Ingredients (Serves 6-8)
1 large cup of sugar
1 teaspoon vanilla
1 teaspoon white vinegar
1 teaspoon cornflour
2 egg whites (at room temperature)
4 tablespoons boiling water
Thickened cream
1 large mango
1 punnet of fresh strawberries
3 passionfruit

Preheat the oven to 180°C. Line a large tray with baking paper and trace a circle around the bottom of an 18cm cake tin (or other round object of the desired size). Turn the baking paper over (so it is pencil side down).
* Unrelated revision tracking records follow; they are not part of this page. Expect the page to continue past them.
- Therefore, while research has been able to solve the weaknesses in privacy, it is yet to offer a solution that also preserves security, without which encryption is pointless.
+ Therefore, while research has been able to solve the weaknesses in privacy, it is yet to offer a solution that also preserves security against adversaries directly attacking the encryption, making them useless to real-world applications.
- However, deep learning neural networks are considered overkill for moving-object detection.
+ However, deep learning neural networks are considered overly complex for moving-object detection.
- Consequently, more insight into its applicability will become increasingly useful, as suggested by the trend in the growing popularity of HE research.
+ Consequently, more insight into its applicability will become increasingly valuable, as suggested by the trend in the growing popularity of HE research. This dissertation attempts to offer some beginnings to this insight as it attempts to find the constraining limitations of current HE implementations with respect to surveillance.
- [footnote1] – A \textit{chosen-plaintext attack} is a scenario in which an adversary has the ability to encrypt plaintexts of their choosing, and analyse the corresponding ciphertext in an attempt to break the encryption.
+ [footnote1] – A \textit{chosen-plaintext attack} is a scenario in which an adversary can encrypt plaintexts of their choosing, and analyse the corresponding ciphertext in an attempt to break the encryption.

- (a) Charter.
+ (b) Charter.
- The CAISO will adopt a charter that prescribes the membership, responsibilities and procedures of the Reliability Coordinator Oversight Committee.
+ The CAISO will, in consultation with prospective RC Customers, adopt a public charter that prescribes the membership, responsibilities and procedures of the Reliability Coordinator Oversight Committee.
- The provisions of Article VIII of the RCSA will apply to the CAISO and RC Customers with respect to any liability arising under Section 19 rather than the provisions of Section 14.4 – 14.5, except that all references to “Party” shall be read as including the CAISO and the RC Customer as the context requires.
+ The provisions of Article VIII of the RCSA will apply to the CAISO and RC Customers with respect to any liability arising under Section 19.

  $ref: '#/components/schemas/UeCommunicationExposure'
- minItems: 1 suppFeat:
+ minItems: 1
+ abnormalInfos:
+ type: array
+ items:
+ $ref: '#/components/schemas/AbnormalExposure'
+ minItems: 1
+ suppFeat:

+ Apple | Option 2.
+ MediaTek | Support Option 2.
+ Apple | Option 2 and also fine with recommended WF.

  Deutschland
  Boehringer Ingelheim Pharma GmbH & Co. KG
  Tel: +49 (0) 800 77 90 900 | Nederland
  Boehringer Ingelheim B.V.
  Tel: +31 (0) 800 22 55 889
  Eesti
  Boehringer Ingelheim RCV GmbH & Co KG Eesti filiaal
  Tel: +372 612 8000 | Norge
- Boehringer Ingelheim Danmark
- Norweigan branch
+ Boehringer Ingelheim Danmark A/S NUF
Add eggs whites to a large bowl. Put cornflour and caster sugar to one side of the bowl.  Add boiling water to egg whites, pour in vanilla and white vinegar, and beat on high for 10-20 minutes until thick, glossy and the sugar has dissolved (you can test this by putting a small amount of mixture on your index finger and rubbing it with your thumb, if you can feel the sugar, keep beating). **It is hugely important that you have the sugar dissolved, otherwise the pavlova may crack and weep during cooking**

Using the circle on the baking paper as your guide, spoon the pavlova mixture onto the tray and shape.

Cook at 180°C for about 8 minutes and then reduce heat to 90°C and cook for another 45 minutes. Turn the oven off and leave the pavlova to cool in the oven for at least an hour, to prevent collapsing.

When fully cool and you’re ready to serve it (keep the meringue free of toppings until right before serving), top with thickened cream and fruit.


Recipe from my lovely Grandmother, Margaret Payne.